I’ve been going to yoga once a week for the last few months. I’ve always done yoga, since I was thirteen, actually. I enjoy it, it’s peaceful and it keeps my chronic back issues in check. But for the first time in my life, I have a class that I can go to. I’ve really loved it.
My yoga instructor is a great woman named Mickey. She likes to tell us little inspirational things while we’re in savasana. This is supposed to be the hardest pose for the Western Yogi. I understand this entirely. When I’ve got every reason to be running, lying still is really freaking hard. It’s also rather strange for me in a personal way. I’m going to class at the YMCA, in the same building I went to day care at when I was a kid. I took naps there, on mats that I swear weren’t much thicker than my yoga mat. It’s weird, as a thirty year old woman, to find myself in the same place, doing the same thing, just this time on purpose.
I’m getting off topic, though.
Mickey said something to us in my last class that hit home.
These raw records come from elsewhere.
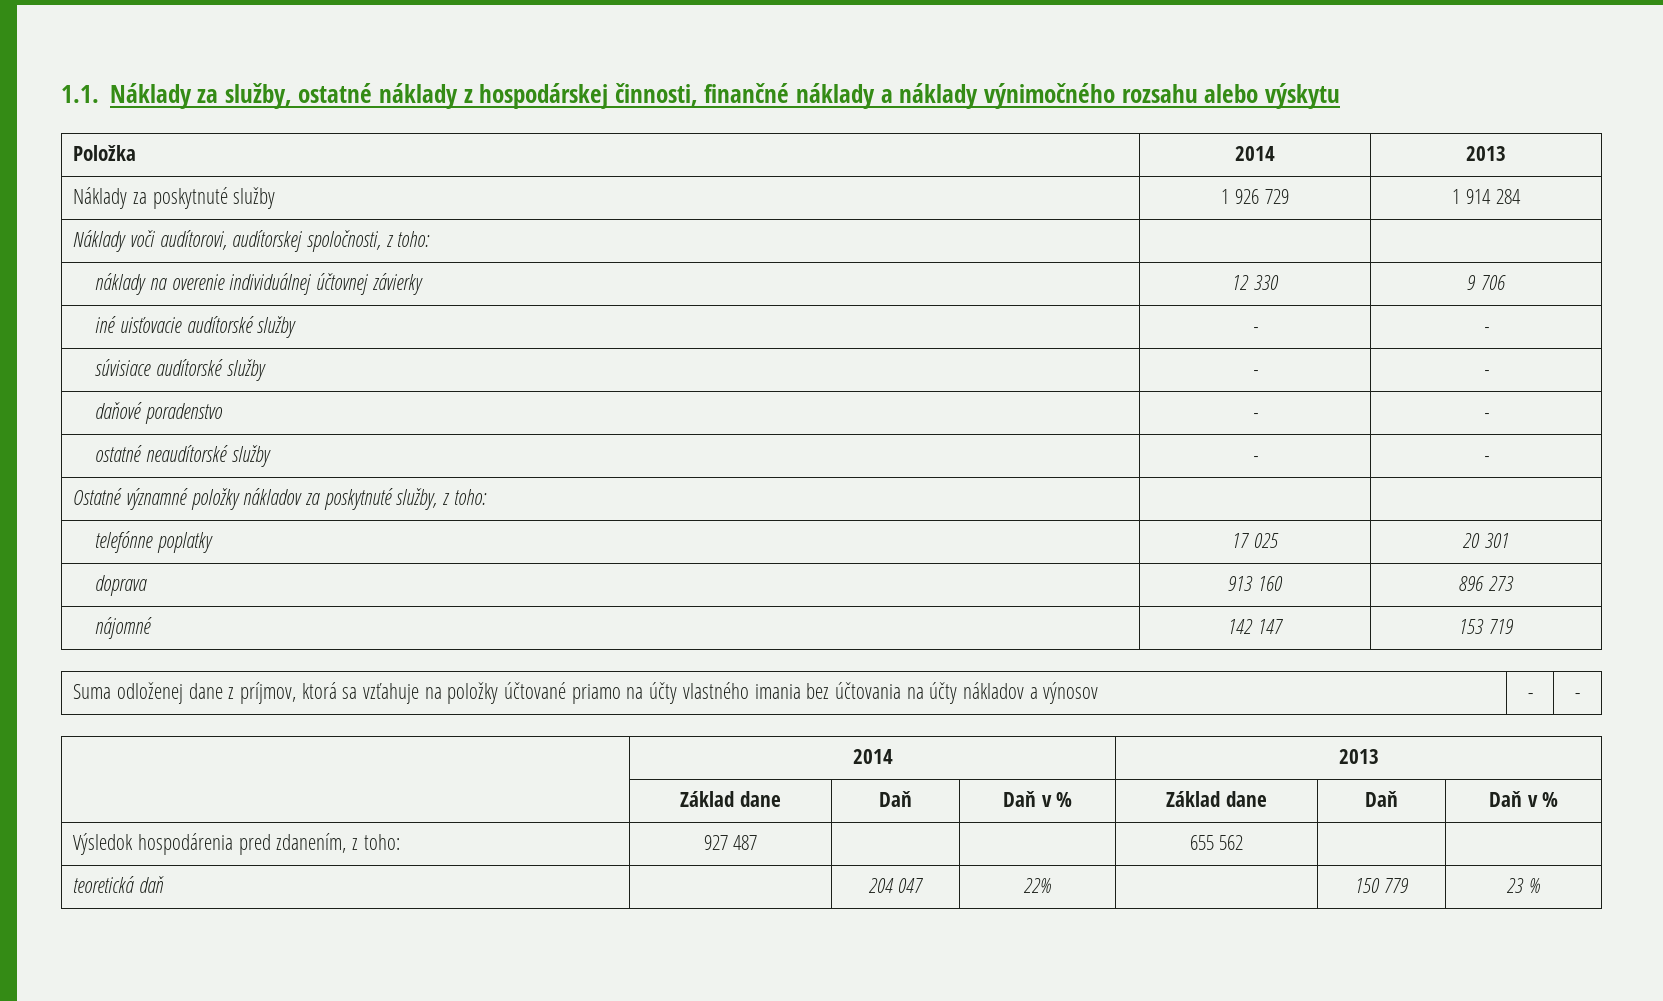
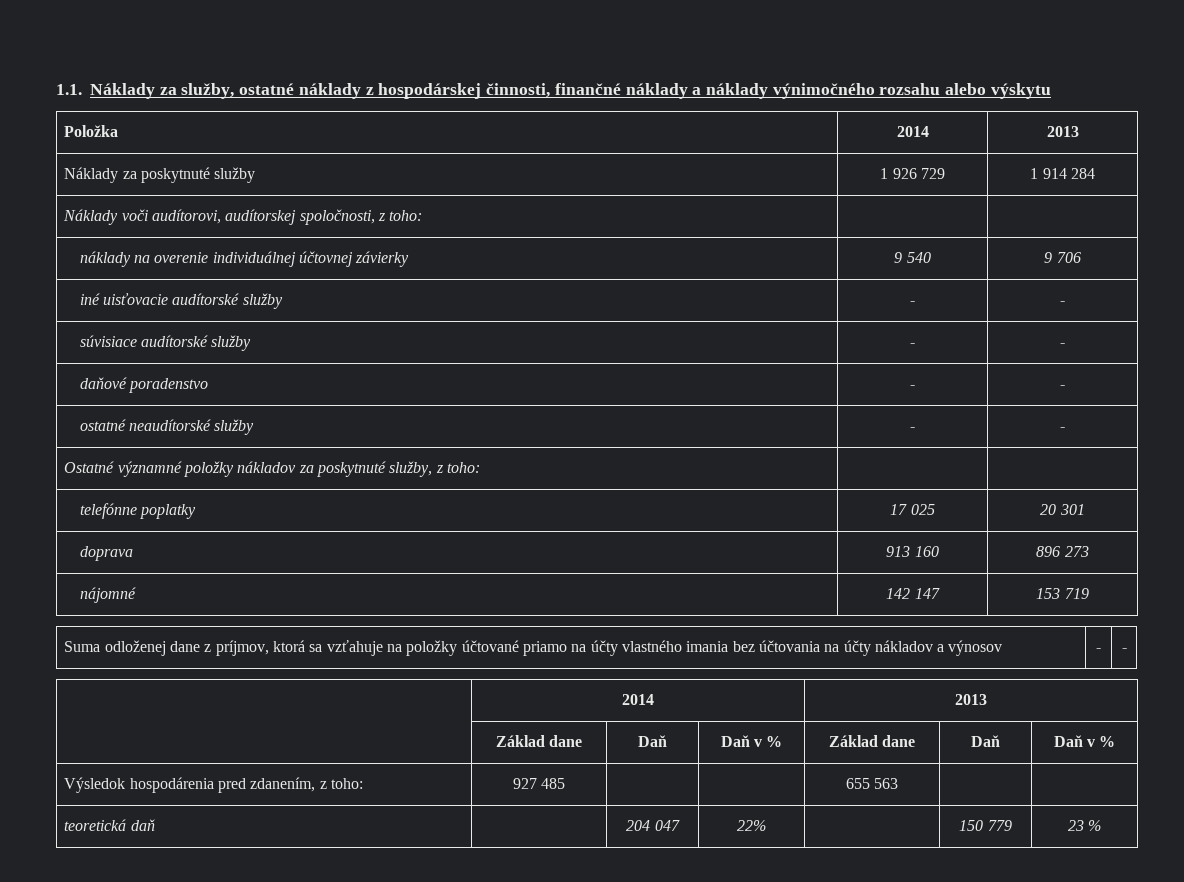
- náklady na overenie individuálnej účtovnej závierky | 12 330 | 9 706
+ náklady na overenie individuálnej účtovnej závierky | 9 540 | 9 706
- Výsledok hospodárenia pred zdanením, z toho: | 927 487 | | | 655 562 | |
+ Výsledok hospodárenia pred zdanením, z toho: | 927 485 | | | 655 563 | |

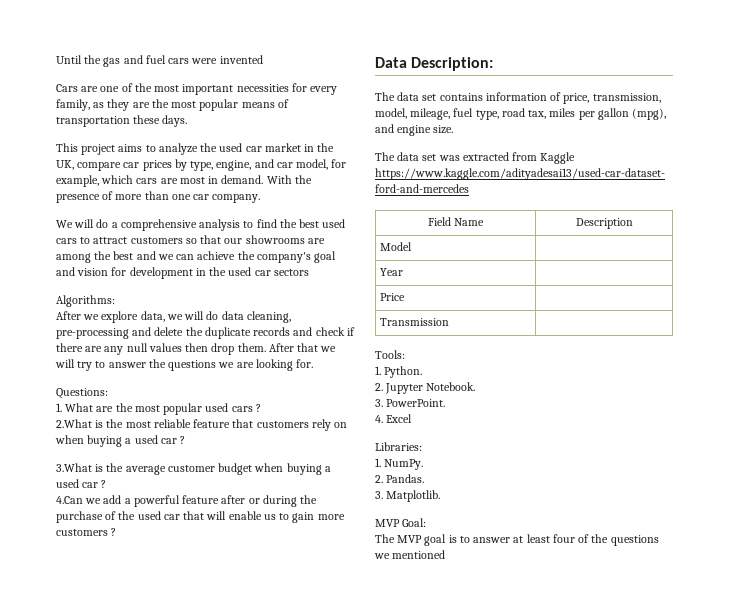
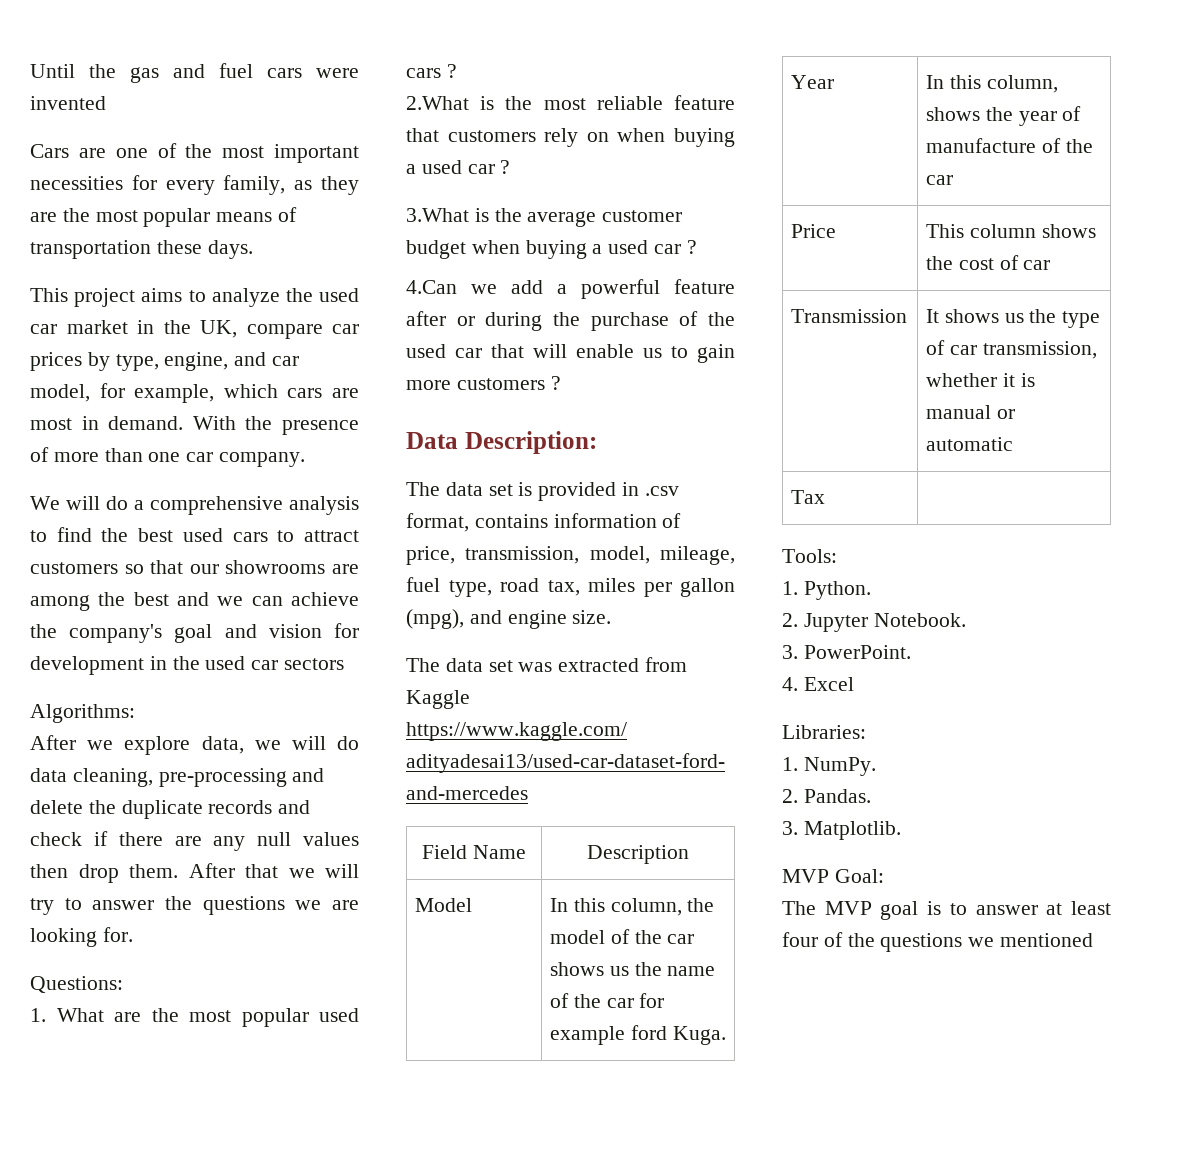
- The data set contains information of price, transmission, model, mileage, fuel type, road tax, miles per gallon (mpg), and engine size.
+ The data set is provided in .csv format, contains information of price, transmission, model, mileage, fuel type, road tax, miles per gallon (mpg), and engine size.
- Model |
- Year |
- Price |
- Transmission |
+ Model | In this column, the model of the car shows us the name of the car for example ford Kuga.
+ Year | In this column, shows the year of manufacture of the car
+ Price | This column shows the cost of car
+ Transmission | It shows us the type of car transmission, whether it is manual or automatic
+ Tax |

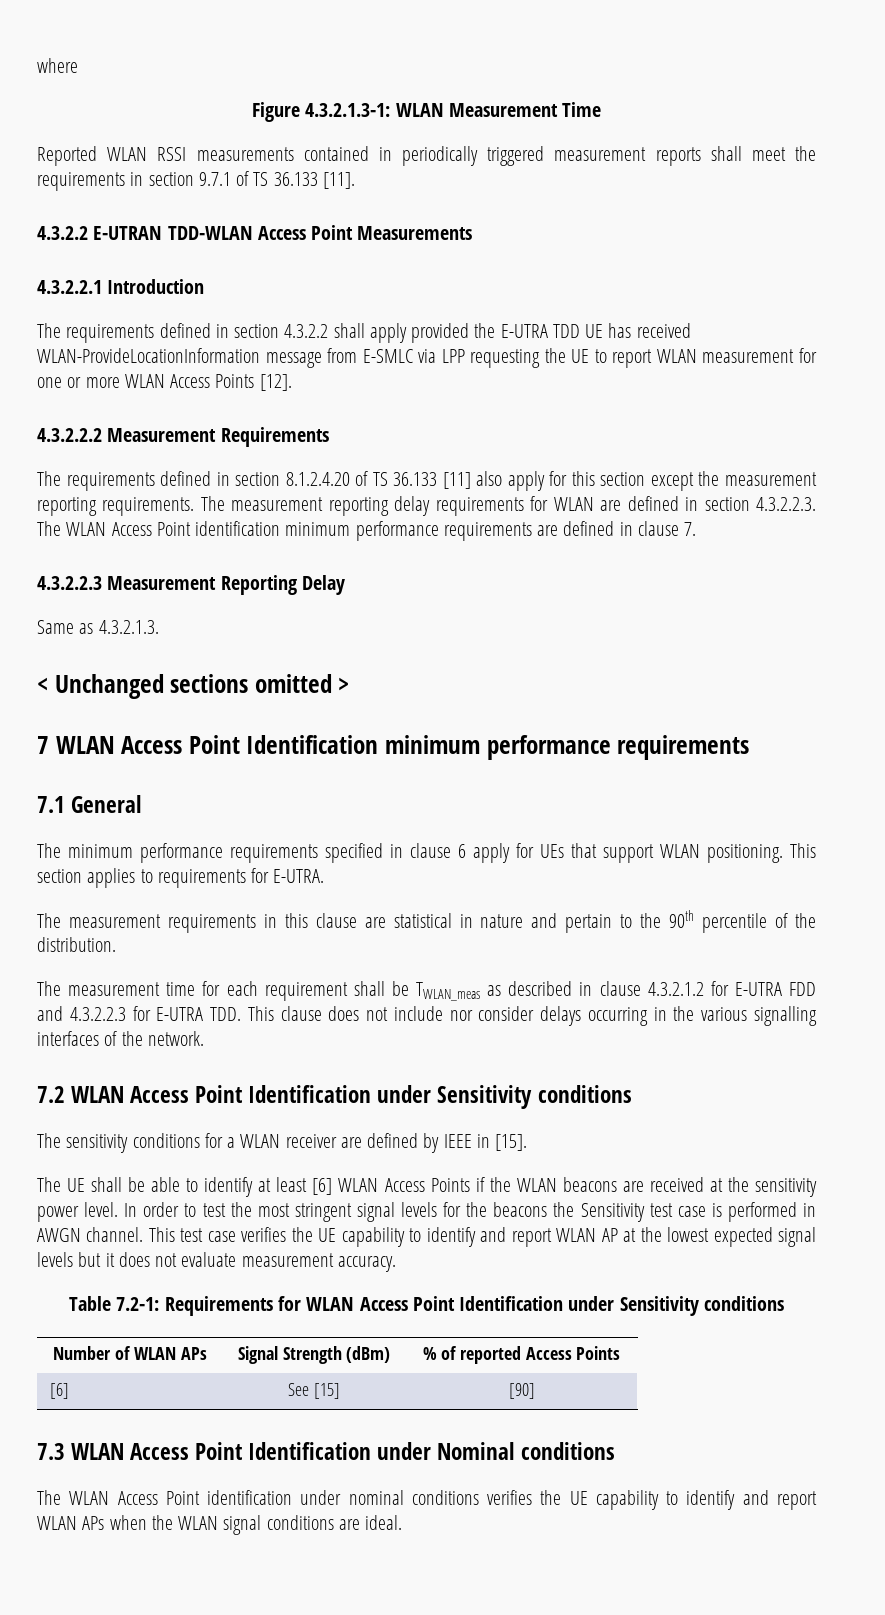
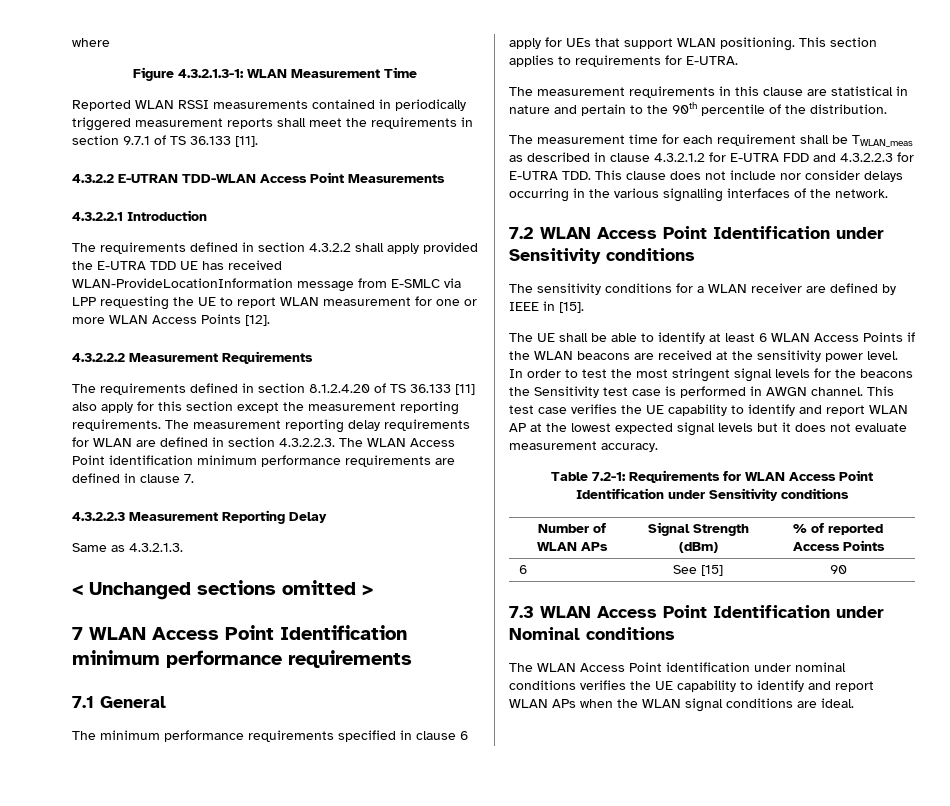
- The UE shall be able to identify at least [6] WLAN Access Points if the WLAN beacons are received at the sensitivity power level.
+ The UE shall be able to identify at least 6 WLAN Access Points if the WLAN beacons are received at the sensitivity power level.
- [6] | See [15] | [90]
+ 6 | See [15] | 90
It was just the thing I needed to hear. “Yoga is a practice. Every time you come to your mat it’s the first time you’ve come to your mat.”
I didn’t actually need to be told that. I’ve been doing yoga since I was thirteen and I still have all the balance of a two second old giraffe. But I kind of needed to be told that about my writing.
This year I’ve published three books. I have a fourth book being traditionally published, and a fifth book coming out early next year. This is awesome!
But it’s also terrifying. Because now, when I come to the blank page, I feel those books. I feel as though, because I’ve written five books, I should be really good at that. I should be a great writer and everything that I write should be, must be, better than what I’ve written before. It’s got to live up to its brothers, right out of the gate.
This is fucking stupid, and as a grown woman I should know better. But sometimes, we need to be told by someone wiser. I’m not wiser than you, I’m sure. But Mickey might be, so I’ll pass along her words to you.
Come to the blank page as a practice, as if for the first time. No matter how many stories you write, no matter how many books are behind you. The blank page is a practice.